## MATERIALS PROVIDED:
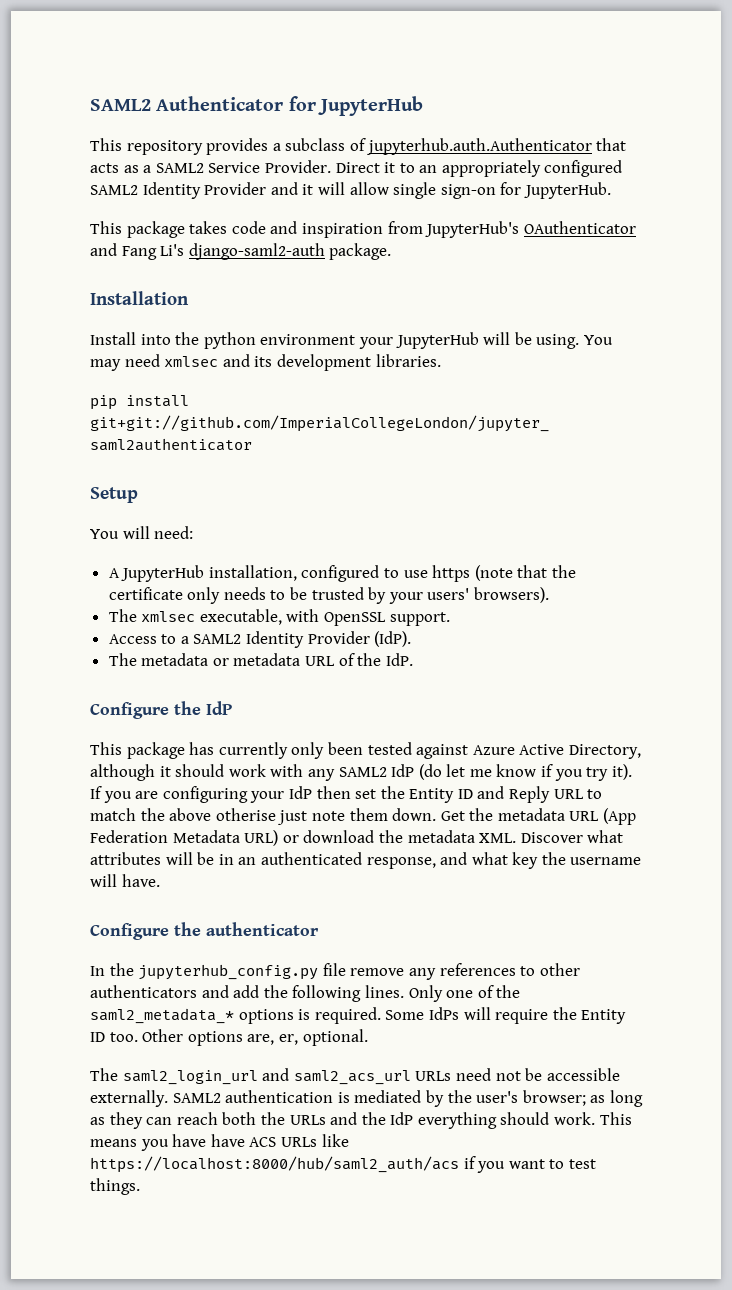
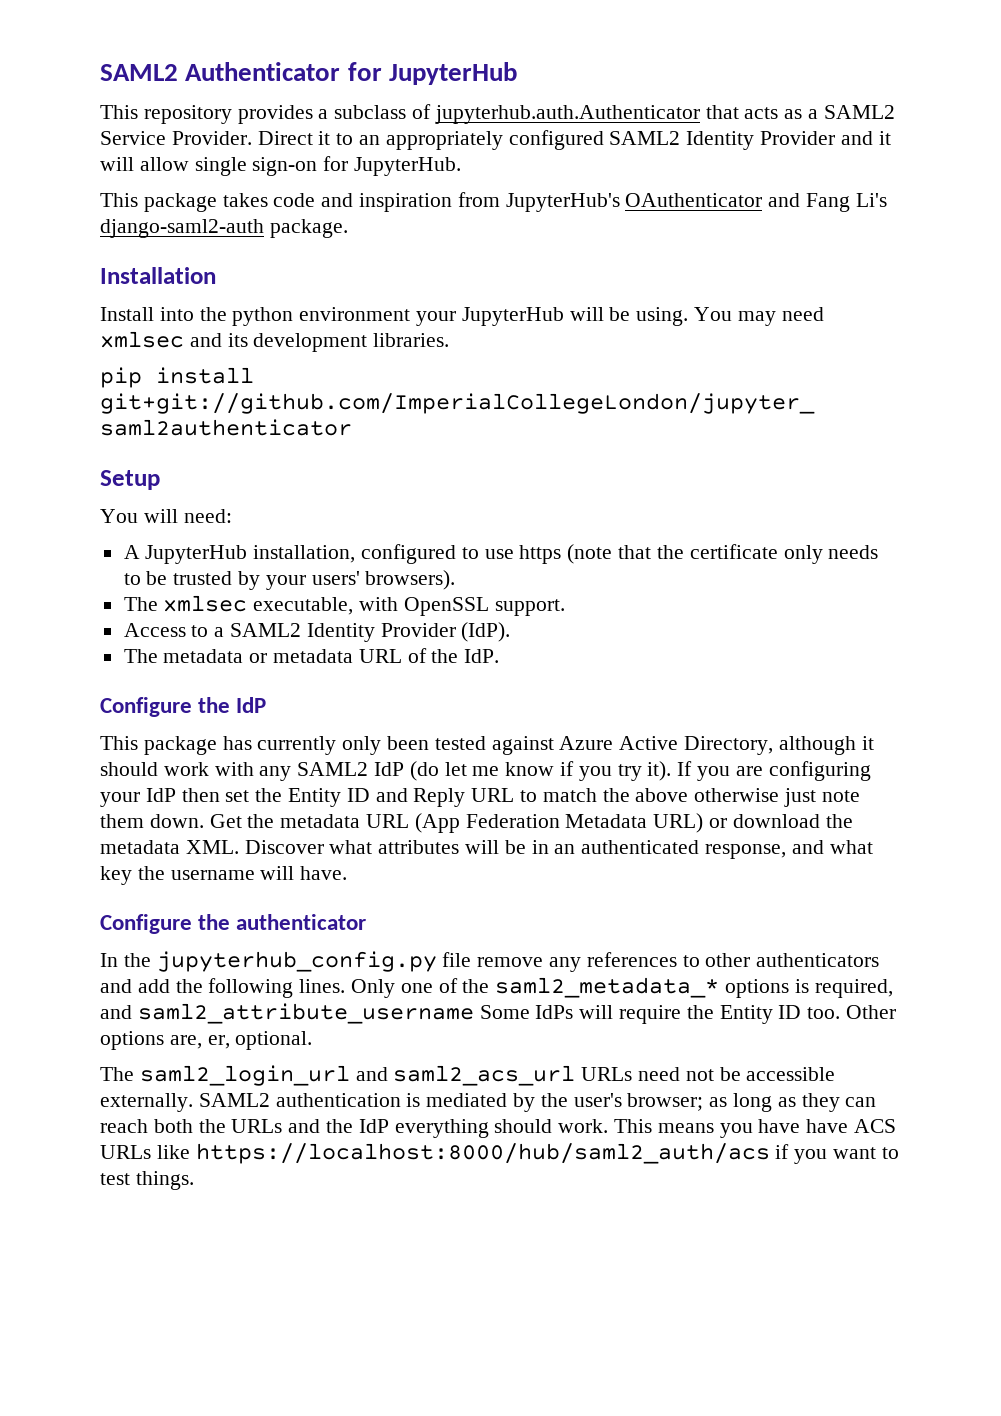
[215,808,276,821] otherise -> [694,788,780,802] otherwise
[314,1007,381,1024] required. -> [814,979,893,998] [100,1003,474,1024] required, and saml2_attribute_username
* * *
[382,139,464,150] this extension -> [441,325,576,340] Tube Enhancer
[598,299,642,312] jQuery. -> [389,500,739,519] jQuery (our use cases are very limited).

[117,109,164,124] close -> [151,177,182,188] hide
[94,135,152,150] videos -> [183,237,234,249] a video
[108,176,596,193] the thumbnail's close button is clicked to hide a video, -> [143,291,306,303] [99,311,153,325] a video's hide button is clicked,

## AIM OF THE TASK:
Using the records above, write out exactly the lines between the one holding "[382,139,464,150] this extension" and the one holding "[108,176,596,193] the thumbnail's", inclusive; leave everything else out.

## OUTPUT:
[382,139,464,150] this extension -> [441,325,576,340] Tube Enhancer
[598,299,642,312] jQuery. -> [389,500,739,519] jQuery (our use cases are very limited).

[117,109,164,124] close -> [151,177,182,188] hide
[94,135,152,150] videos -> [183,237,234,249] a video
[108,176,596,193] the thumbnail's close button is clicked to hide a video, -> [143,291,306,303] [99,311,153,325] a video's hide button is clicked,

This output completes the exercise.